La situazione delle donne in Italia non migliora, sono sempre considerate un minor rispetto agli uomini sia nel settore pubblico-professionale sia in ambito privato. Nel 2012 l’Italia si è classificata all’ottantesimo posto nella scala di disuguaglianza di genere stilata dal Forum economico mondiale, rispetto alla precedente classifica che la vedeva in settantaquattresima posizione. L’ultimo episodio che ha destato attenzione e ha sollevato la protesta delle Femen è stata la nomina di dieci consulenti che il Presidente Napolitano ha convocato per aiutare l’Italia ad uscire dallo stallo politico. Secondo le Femen il Presidente non sarebbe riuscito a trovare una donna da nominare tra i consulenti, ma si sarebbe limitato a fare solo nomi di uomini.

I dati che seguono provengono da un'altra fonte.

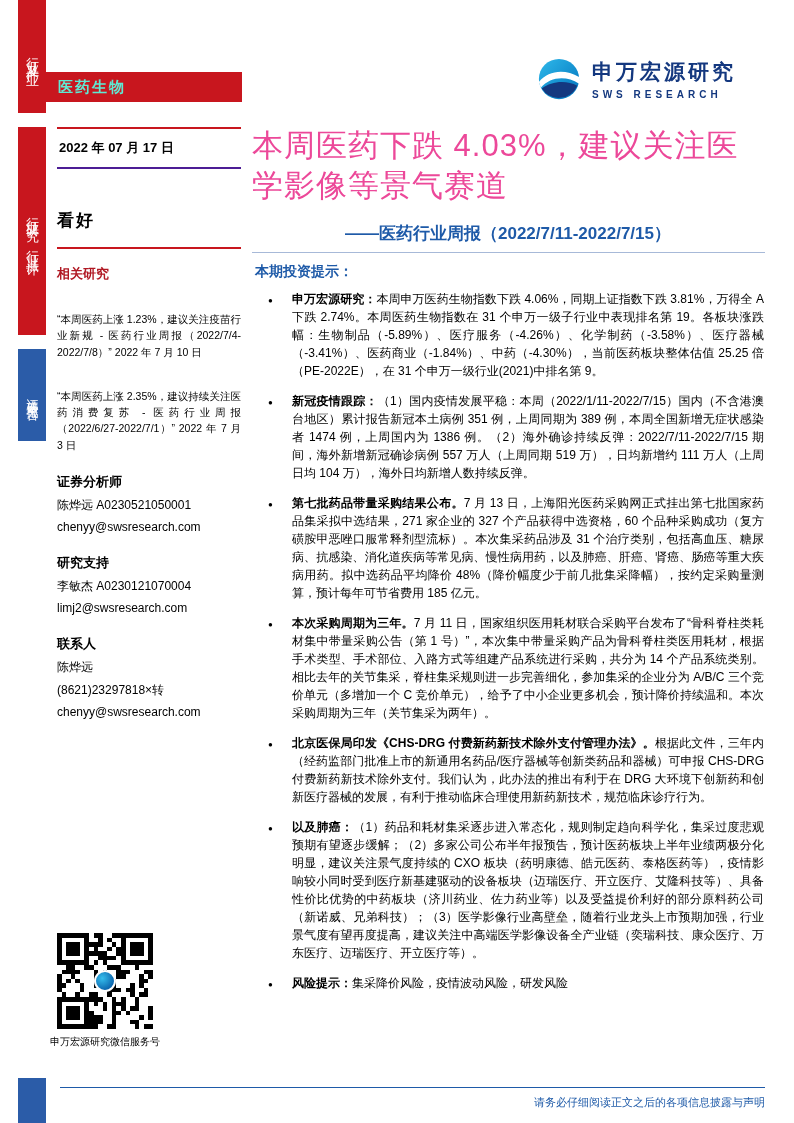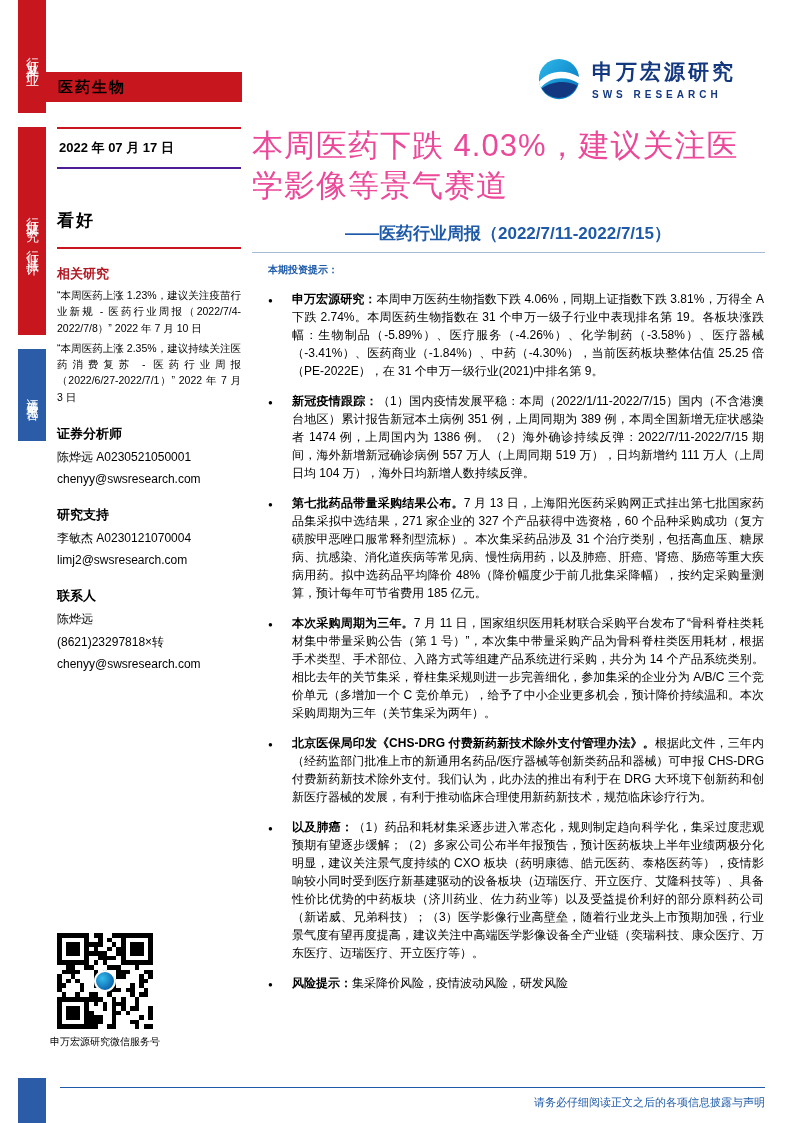"医药生物" .industry-bar { color: #000000 -> #5eead4 }
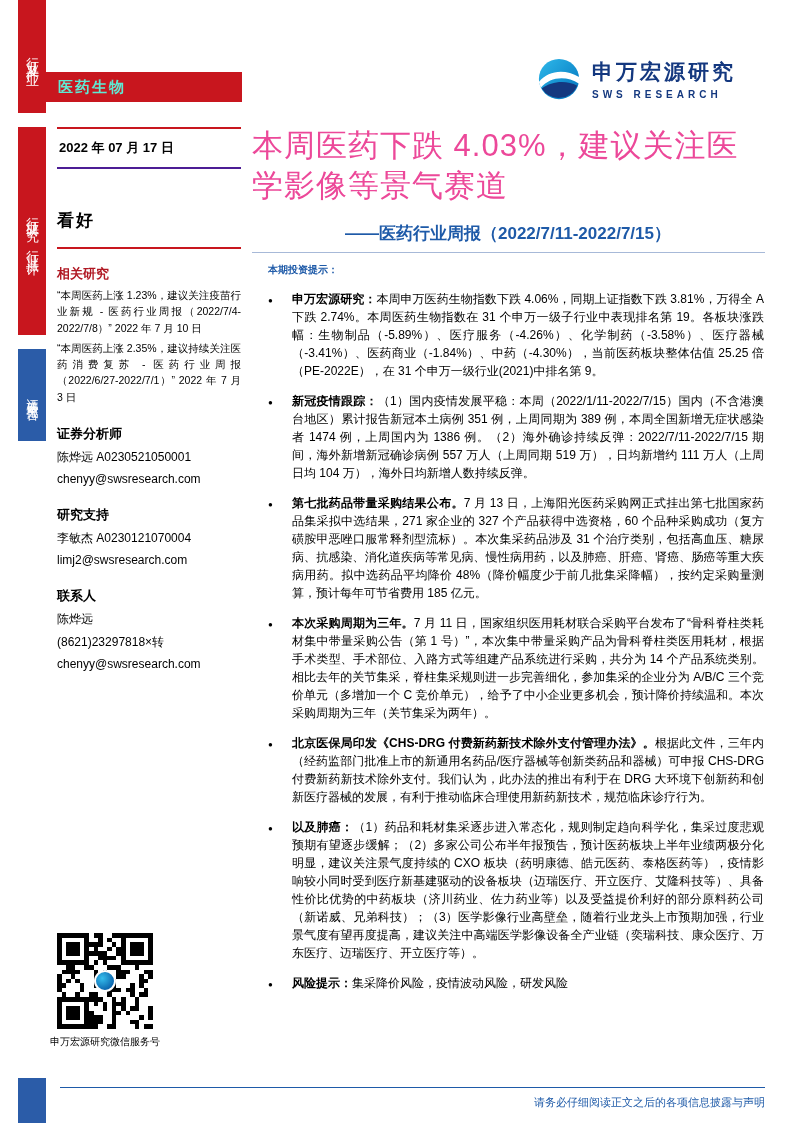"本期投资提示：" .section-title { font-size: 10px -> 14px; left: 268px -> 255px }
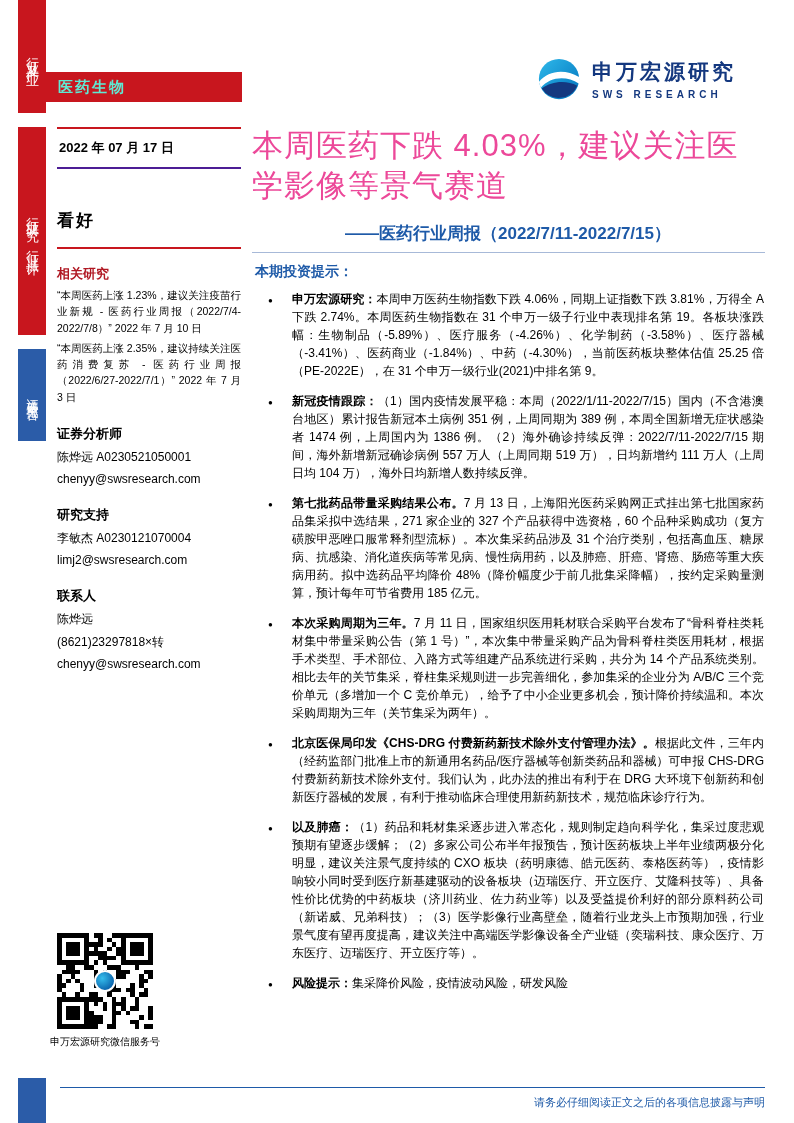"“本周医药上涨 1.23%，建议关注疫苗行业新规 -" .rel-item { margin-top: 4px -> 28px }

La sommossa delle attiviste  sarebbe più volta a rivendicare una mancanza di rappresentatività delle donne tra i dieci consulenti piuttosto che disposta a ragionare in termini meritocratici rispetto alla scelta del Presidente. Scelta che il Presidente ha preso per un momento di emergenza  in cui versa il nostro Paese e che si presume non abbia volontariamente fatto per escludere le donne. Il gentil sesso non sarà presente in politica nella stessa misura in cui lo sono gli uomini e sicuramente la strada su questo punto è lunga da percorrere, ma ricordiamo che le donne in politica sono rappresentate, basti ricordare che la terza carica statale è donna.